* [Exercise objective]:
Among the lines of the records below, copy those that hold the word "name".

• • • • • • •

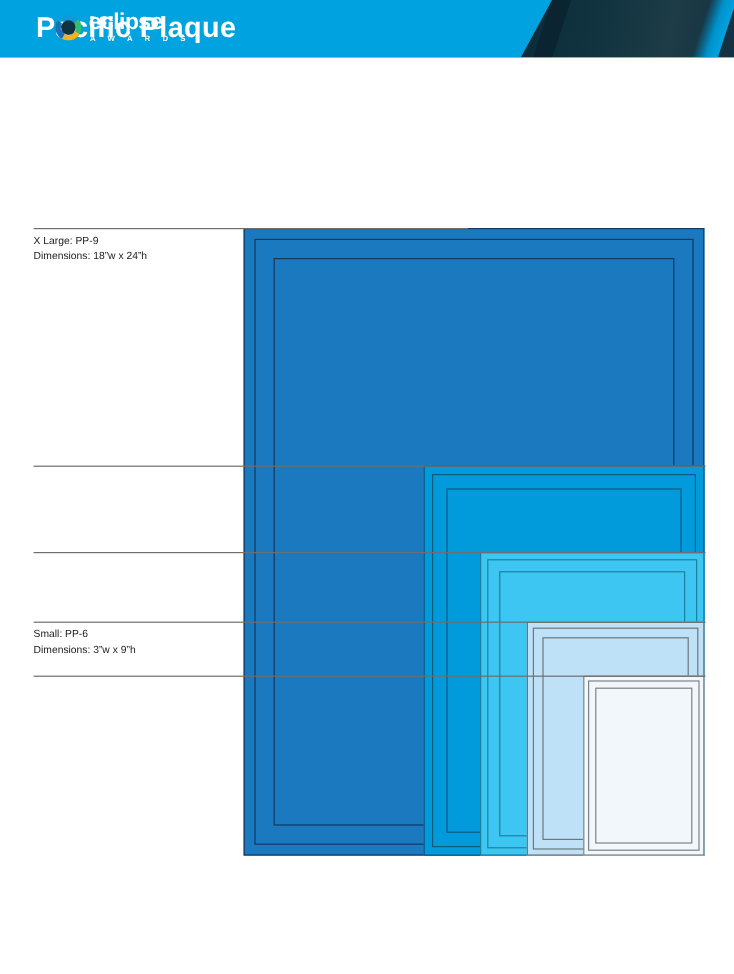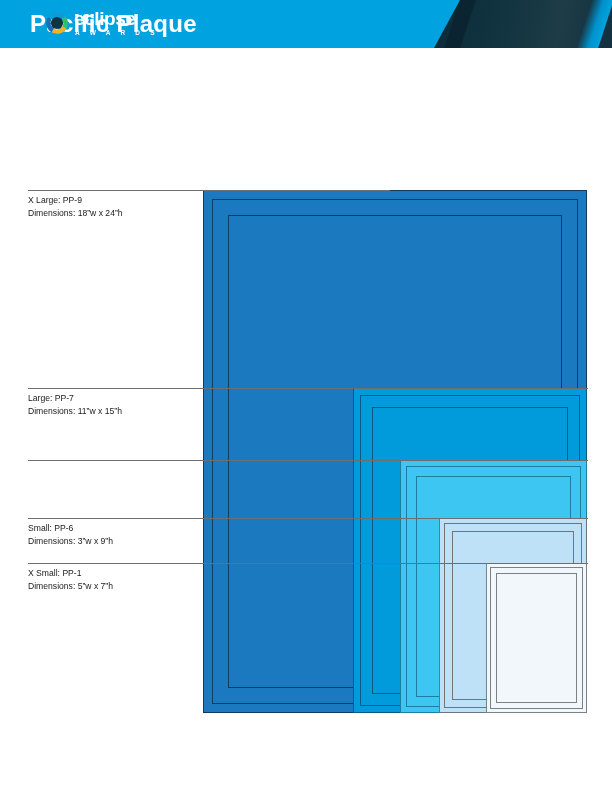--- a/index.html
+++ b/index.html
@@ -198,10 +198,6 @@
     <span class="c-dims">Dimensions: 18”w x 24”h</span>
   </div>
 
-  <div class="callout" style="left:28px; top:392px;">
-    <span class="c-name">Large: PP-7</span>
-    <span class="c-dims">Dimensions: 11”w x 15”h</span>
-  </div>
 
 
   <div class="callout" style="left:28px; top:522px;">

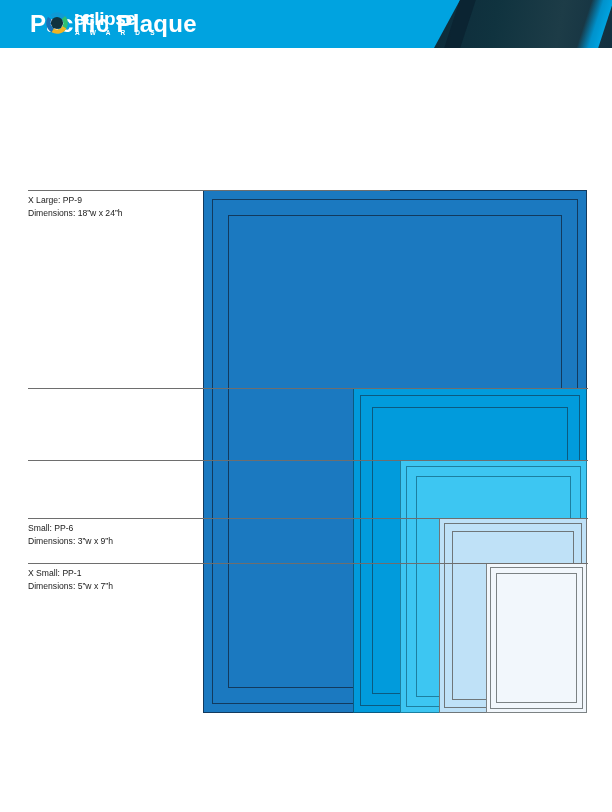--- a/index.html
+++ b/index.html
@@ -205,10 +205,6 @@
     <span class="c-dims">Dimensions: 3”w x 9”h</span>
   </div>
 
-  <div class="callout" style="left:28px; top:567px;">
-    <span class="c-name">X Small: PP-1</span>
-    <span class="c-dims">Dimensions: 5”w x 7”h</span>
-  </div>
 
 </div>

• • • • • • •

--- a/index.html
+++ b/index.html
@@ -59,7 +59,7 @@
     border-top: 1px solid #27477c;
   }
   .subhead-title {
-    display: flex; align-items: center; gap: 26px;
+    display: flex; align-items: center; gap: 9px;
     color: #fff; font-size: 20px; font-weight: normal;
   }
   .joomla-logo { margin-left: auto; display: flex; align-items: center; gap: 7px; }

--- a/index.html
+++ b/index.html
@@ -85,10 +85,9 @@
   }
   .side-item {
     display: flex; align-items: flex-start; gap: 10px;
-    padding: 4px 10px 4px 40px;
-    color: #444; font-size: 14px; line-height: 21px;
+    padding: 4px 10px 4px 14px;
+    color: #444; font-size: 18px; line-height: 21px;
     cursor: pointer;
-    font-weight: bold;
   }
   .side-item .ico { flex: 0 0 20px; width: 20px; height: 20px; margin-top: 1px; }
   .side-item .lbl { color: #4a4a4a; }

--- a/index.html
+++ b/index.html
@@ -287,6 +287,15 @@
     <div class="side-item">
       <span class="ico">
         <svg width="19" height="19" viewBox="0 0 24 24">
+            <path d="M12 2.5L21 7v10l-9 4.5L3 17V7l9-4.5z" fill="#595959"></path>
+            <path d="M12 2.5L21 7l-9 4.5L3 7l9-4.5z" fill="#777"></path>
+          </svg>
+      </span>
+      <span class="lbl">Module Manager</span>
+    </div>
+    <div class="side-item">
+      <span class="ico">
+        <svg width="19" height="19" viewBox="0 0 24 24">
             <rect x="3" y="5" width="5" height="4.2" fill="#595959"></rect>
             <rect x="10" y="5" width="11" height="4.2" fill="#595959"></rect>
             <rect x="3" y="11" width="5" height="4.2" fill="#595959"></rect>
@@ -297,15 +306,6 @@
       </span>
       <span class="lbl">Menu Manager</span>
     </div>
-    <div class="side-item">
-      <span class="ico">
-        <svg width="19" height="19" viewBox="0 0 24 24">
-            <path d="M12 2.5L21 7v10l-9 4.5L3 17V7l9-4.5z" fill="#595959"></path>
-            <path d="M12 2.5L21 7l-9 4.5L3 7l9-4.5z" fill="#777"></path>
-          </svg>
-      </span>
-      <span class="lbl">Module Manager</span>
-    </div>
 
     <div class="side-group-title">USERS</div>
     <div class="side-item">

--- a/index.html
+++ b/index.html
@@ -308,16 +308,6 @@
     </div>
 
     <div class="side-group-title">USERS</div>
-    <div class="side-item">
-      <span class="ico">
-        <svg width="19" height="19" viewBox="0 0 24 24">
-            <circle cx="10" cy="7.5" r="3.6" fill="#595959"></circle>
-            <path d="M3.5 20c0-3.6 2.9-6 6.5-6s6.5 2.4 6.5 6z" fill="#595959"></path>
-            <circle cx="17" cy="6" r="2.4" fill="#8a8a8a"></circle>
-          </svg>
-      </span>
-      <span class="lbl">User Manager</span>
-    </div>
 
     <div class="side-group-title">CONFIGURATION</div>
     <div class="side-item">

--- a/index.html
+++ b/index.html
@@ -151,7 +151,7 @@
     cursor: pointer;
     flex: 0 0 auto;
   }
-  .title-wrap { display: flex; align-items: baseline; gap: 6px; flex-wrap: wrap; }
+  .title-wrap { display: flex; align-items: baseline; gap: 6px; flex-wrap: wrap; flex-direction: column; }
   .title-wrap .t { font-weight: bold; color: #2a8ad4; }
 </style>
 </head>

• • • • • • •

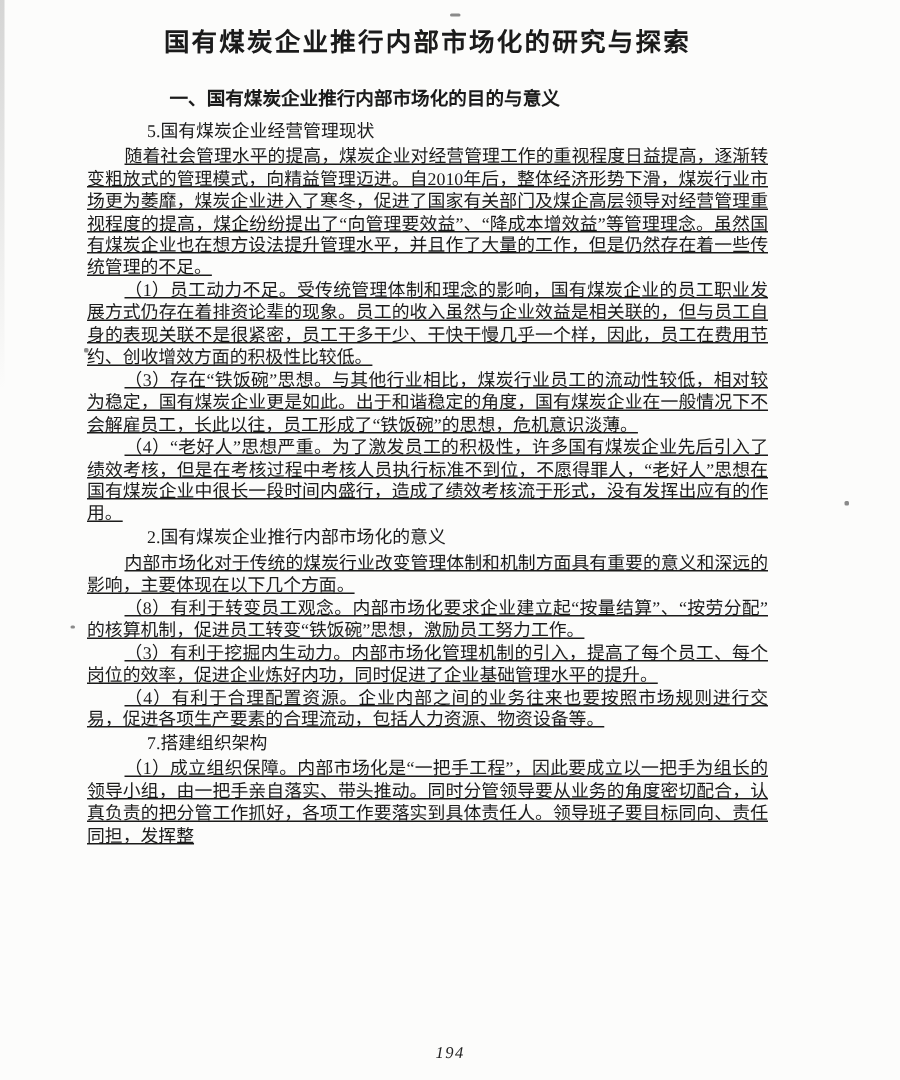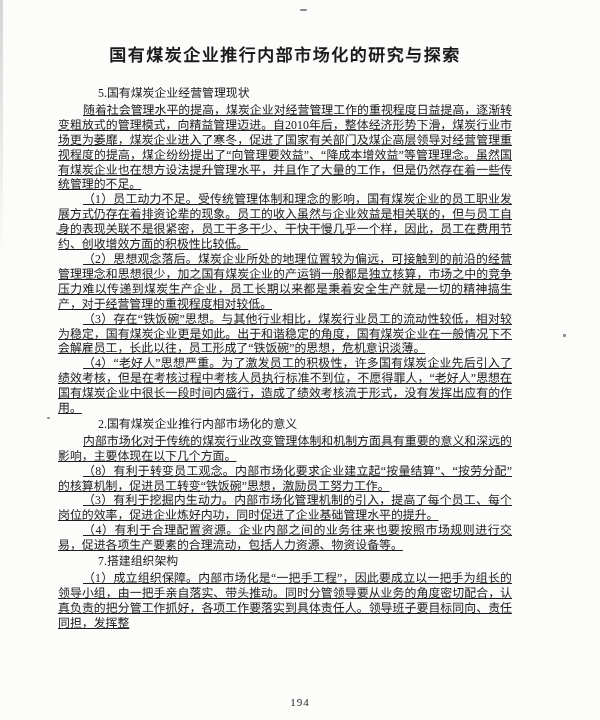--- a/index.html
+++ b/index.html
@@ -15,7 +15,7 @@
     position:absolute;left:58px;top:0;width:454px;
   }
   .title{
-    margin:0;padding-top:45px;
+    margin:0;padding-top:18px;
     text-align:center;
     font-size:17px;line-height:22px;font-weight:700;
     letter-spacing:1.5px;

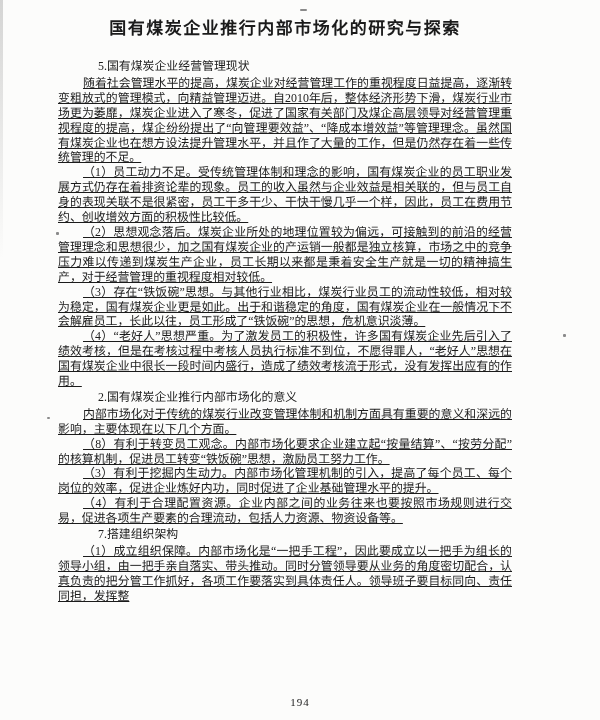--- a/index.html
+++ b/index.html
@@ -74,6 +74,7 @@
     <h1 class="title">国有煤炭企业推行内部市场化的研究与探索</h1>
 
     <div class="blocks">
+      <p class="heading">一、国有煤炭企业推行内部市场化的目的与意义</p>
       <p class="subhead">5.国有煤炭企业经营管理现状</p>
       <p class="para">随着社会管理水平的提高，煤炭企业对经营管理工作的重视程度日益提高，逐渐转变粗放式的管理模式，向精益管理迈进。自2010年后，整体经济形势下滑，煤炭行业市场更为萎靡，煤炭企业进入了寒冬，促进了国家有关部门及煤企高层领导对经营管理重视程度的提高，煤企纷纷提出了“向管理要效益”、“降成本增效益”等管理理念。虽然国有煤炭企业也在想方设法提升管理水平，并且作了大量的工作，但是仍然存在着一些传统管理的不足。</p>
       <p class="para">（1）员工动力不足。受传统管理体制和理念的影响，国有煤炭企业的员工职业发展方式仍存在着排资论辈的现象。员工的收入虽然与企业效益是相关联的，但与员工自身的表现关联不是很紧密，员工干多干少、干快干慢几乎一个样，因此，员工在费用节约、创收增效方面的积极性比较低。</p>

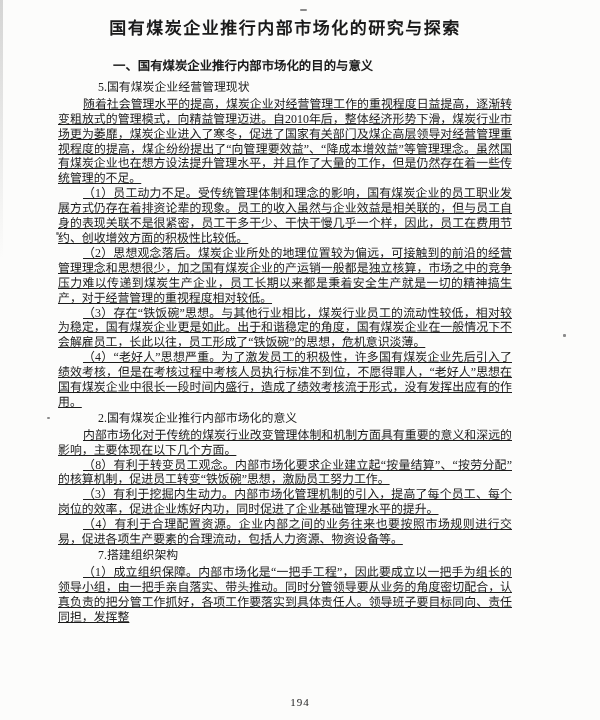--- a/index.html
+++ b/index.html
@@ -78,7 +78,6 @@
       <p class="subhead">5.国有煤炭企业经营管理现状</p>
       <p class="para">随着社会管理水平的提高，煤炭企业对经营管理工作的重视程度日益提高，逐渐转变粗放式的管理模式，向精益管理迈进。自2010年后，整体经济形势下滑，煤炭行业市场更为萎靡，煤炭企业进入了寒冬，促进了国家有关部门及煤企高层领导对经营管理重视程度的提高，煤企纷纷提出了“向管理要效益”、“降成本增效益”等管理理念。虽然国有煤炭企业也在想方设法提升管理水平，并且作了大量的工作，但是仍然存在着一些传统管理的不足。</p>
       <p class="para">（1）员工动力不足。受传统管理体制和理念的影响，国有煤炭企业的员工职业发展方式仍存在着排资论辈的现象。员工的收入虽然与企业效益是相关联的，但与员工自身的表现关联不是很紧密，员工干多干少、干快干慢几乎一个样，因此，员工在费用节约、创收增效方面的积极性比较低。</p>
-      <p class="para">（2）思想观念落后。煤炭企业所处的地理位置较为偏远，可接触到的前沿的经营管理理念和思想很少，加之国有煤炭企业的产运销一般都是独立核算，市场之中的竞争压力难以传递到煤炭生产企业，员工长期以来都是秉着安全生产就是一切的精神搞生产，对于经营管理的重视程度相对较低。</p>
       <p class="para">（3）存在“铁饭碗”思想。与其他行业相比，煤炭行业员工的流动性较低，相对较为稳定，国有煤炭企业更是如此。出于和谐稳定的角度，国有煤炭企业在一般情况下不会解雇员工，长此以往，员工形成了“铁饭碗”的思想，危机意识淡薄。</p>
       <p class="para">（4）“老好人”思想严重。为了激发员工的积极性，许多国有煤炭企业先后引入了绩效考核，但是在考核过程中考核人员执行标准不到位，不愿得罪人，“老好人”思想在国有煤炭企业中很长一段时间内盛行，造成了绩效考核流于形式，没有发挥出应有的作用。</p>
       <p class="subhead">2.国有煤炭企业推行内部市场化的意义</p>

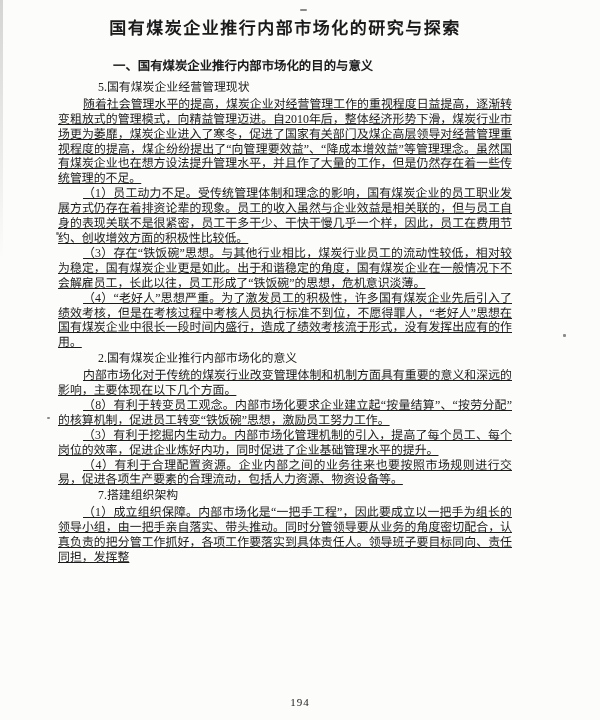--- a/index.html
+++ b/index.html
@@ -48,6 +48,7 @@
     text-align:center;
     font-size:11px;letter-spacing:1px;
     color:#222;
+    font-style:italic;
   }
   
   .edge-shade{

• • • • • • •

* [Exercise response]:
-    <span class="c-name">Large: PP-7</span>
-    <span class="c-name">X Small: PP-1</span>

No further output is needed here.